- _Exercise description_
The response should consist of every line below, restated exactly, with no pictures.

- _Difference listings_
--------------------------------
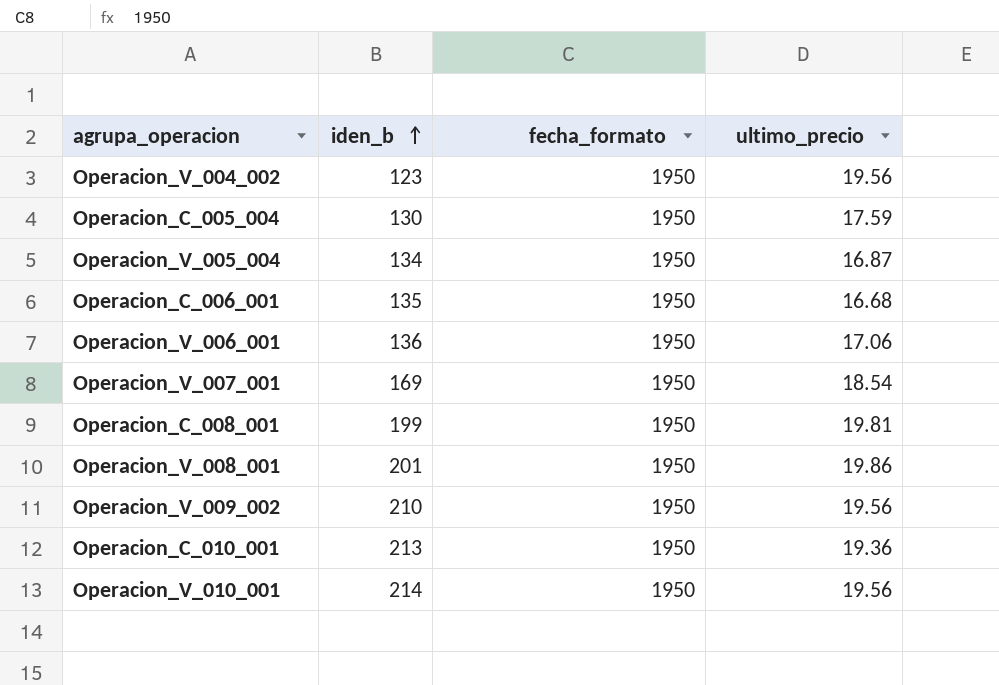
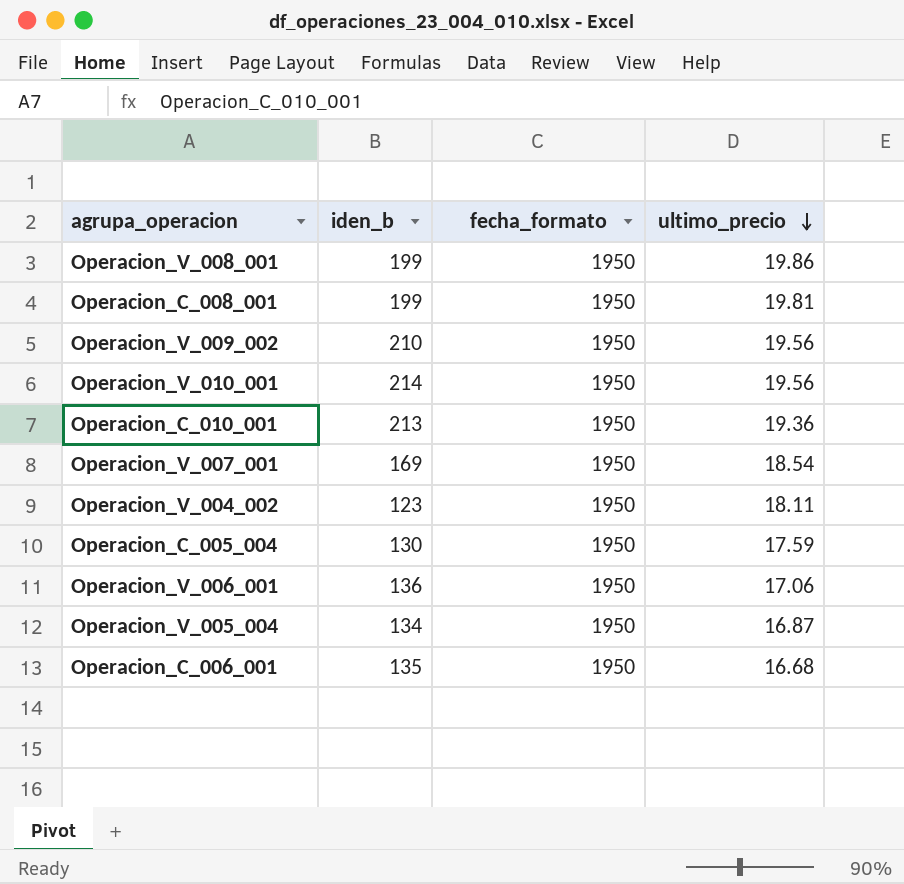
row order: iden_b ascending -> ultimo_precio descending
Operacion_V_008_001 | iden_b: 201 -> 199
Operacion_V_004_002 | ultimo_precio: 19.56 -> 18.11

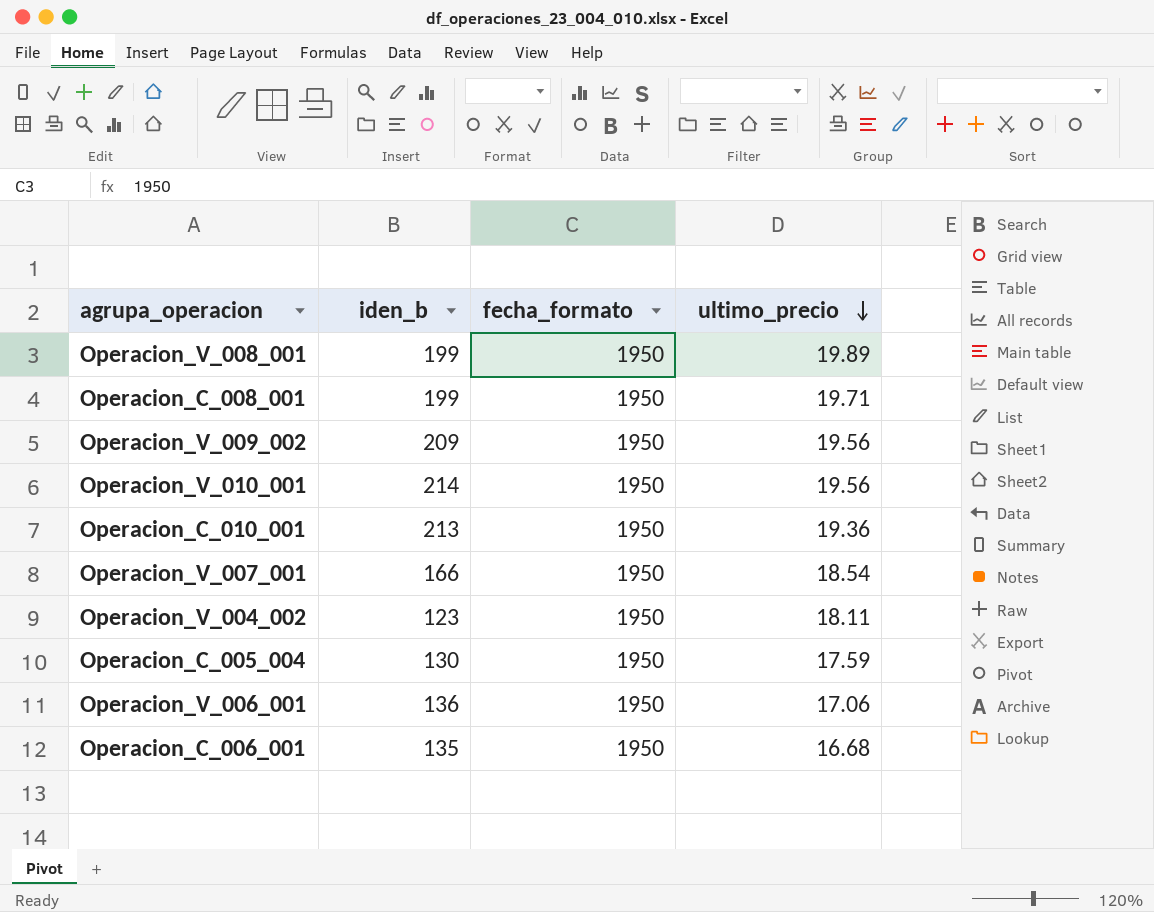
row Operacion_V_005_004: 134 | 1950 | 16.87 -> none
Operacion_V_008_001 | ultimo_precio: 19.86 -> 19.89
Operacion_C_008_001 | ultimo_precio: 19.81 -> 19.71
Operacion_V_009_002 | iden_b: 210 -> 209
Operacion_V_007_001 | iden_b: 169 -> 166

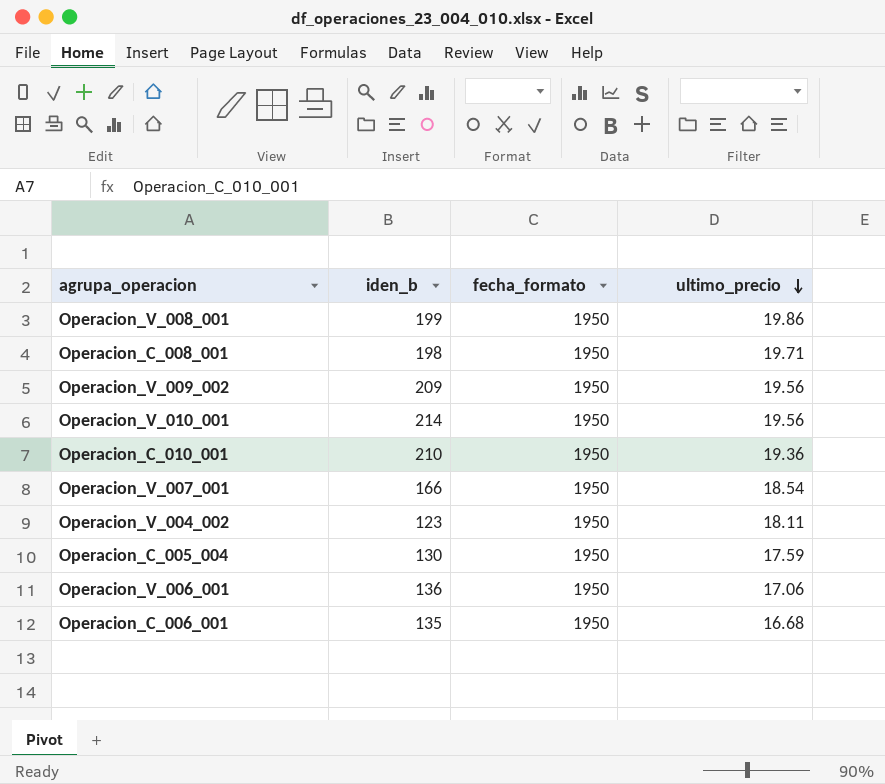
Operacion_V_008_001 | ultimo_precio: 19.89 -> 19.86
Operacion_C_008_001 | iden_b: 199 -> 198
Operacion_C_010_001 | iden_b: 213 -> 210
--------------------------------
- _Completed task_
row order: iden_b ascending -> ultimo_precio descending
Operacion_V_008_001 | iden_b: 201 -> 199
Operacion_V_004_002 | ultimo_precio: 19.56 -> 18.11

row Operacion_V_005_004: 134 | 1950 | 16.87 -> none
Operacion_V_008_001 | ultimo_precio: 19.86 -> 19.89
Operacion_C_008_001 | ultimo_precio: 19.81 -> 19.71
Operacion_V_009_002 | iden_b: 210 -> 209
Operacion_V_007_001 | iden_b: 169 -> 166

Operacion_V_008_001 | ultimo_precio: 19.89 -> 19.86
Operacion_C_008_001 | iden_b: 199 -> 198
Operacion_C_010_001 | iden_b: 213 -> 210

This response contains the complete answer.